THE BLOG
06/29/2011 04:48 pm ET Updated Aug 27, 2011

Gay Marriage in New York, Bring It On

To say "I do" or not to say "I do"? That is now the big gay question in New York State.

I firmly believe that gays have a right to be married. Why should straight people have a right to tell gay people what to do with their lives? I know that some of you right now are probably thinking, "The reason why I say 'No' to gay marriage is because that's the wrong message to send to our kids about marriage and relationships."

I think it's actually the right message to send to our kids. If you don't believe in gay marriage, if you think it's wrong, you can kick and scream and stand on your head all day long, but all you are doing is perpetuating stress, and guilt, and feelings of inadequacy in other people. Because our kids, the ones we're worried about being good adult role models for, they are either gay or they are not gay. And there's absolutely nothing you can do about it. So why not cultivate a society in which our gay youth are able to come out of the closet a lot sooner and their decision to do so isn't as difficult as we make it for them now? All of our children, gay and straight, will be a lot healthier in the long run.

All of my many gay friends have all told me they knew about their homosexuality from a very young age. So for those of us who are not gay: why not allow it, why not cultivate it? Why not absolutely embrace it? This antagonism makes no sense not to. We are so backwards in this country sometimes. It really makes my blood boil. Gay marriage? It's funny that all the debate, all the crying out, and all the polarized opinions, it's really happening among heterosexuals. Heterosexuals are really the ones calling the shots, making the decisions. We have no right whatsoever to tell people what to do or what not to do. No right.

I really think a lot of people are just afraid. I think a lot of straight people are afraid that they will be proven wrong in their assumption that marriage only works or is only appropriate between a man and a woman. I think they are afraid that maybe our gay population will get it right, that gays are able to live in fruitful long-term relationships and show straight people how to preserve a marriage.

I can't wait to see what the gay divorce stats are going to be in 10 years. Here's my prediction: I think that when it comes to men marrying men, I think the gay divorce rate is going to be through the roof. You're putting two hunters together, which really is a very peculiar thing in the beginning of a relationship. Many of my gay friends are monogamous, but some also have open relationships. They understand who they are and what their urges are, and allow each other to cheat, or are very quick to forgive the other if one of them cheats. They allow each other to explore other sexual partners.

Heterosexual couples, we always seem to have a lot of trouble keeping relationships together. It requires constant care and attention to keep a healthy, great relationship alive. But it's not just heterosexuals because really, at the root of it, monogamy is very hard for a lot of couples, especially for the men in the relationship.

And really when I think about it, and in my years of coaching men and understanding the way a lot of male minds work, gay couples in sexually progressive relationships might have it right when it comes to accommodating the needs of some men. My prediction might be wrong for these guys. Their marriages might stay together because instead of a pre-nuptial contract over finances, they'll have a pre-nuptial contract over sex. And in that sex pre-nup, they'll allow each other an affair or two a year, or whatever it is they may agree to, in order to keep the relationship burning and hot, and to keep their mutual expectations of each other realistic.
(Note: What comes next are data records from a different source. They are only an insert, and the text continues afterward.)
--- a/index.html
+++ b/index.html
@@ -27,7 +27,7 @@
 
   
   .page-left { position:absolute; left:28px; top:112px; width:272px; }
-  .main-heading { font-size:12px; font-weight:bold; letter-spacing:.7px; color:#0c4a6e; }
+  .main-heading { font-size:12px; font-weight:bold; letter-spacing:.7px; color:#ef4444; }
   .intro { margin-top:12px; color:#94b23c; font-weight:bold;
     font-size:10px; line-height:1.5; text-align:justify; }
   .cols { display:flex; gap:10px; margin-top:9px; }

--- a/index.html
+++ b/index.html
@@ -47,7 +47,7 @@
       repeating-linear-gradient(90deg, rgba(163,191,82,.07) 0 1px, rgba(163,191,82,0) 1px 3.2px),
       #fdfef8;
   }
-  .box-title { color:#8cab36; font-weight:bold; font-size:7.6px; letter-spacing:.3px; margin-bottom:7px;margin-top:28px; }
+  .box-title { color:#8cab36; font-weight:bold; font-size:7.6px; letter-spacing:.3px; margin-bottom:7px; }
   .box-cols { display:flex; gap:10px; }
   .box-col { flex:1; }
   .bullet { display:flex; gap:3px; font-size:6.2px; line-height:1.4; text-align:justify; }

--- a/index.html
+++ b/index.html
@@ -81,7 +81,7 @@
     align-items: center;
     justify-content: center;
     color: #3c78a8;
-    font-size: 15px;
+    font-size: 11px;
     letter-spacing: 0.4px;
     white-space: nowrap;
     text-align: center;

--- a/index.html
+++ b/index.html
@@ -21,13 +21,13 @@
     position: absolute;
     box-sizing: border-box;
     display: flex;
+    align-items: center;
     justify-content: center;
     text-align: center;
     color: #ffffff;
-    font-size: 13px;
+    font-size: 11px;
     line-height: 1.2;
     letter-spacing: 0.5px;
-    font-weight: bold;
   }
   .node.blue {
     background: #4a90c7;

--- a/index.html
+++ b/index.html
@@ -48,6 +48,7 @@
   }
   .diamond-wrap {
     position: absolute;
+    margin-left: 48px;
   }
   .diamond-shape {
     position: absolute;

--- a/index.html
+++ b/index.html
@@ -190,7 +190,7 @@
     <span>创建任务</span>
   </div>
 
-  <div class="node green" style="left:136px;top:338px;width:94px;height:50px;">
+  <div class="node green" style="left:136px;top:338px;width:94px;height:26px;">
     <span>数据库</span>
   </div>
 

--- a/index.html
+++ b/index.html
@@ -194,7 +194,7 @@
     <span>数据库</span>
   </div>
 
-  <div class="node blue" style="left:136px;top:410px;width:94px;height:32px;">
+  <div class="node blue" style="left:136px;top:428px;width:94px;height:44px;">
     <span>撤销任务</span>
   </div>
I think the lesbian divorce rate will be very low. I think that on the whole, women mature into the relationship much quicker, they don't have the craving for that sexual variety many men have, and women are more eager to form a deep emotional bond that feels irreplaceable.

But we could sit here and speculate all day long. Regardless of any of my predictions on lesbian and gay divorce, we're not going to have any real answer and (for those of you who love academic studies and statistics) we're not going to have any reliable sources, until we allow gays and lesbians the freedom to do what they choose and to do what they want.

I know some of you are thinking, "God, but they adopt a kid, that kid is going to have two dads or two moms, and that's really going to screw up the kid psychologically..." I'm not a psychologist, but I'll tell you one thing, I'd rather have two great dads any day than one lousy dad and one mediocre mother. Or two wonderful mothers that took great care of the whole family instead of a mother and father who constantly fought, were angry, and showed no love for each other.

We have to stop judging people for what lifestyle they lead and start looking at people for the strength of who they are and how they live. We have to really develop a culture and a mindset in this country that allows people to make a lifestyle choice and be able to respect and embrace themselves for it, and not be forced into a mold predetermined by those around them.
If we made the simple choice against intolerance, we could support people in their lifestyle decisions. That's really what makes the world go around. That's what makes us -- that's what makes our country the great country that we live in. That's why our families came here in the first place, it's why people continue to come here, and, until very recently, that's why we were all proud to be from here and others truly respected us.

Life is all about embracing things we're not familiar with and learning from other people. So let us marry gaily!

And of those of you concerned about the "sanctity" of marriage or adopted children, let's find out what the gay divorce rate is first. Let's see how gay marriages, or gay divorce rates, will even affect their children. You could be pleasantly surprised.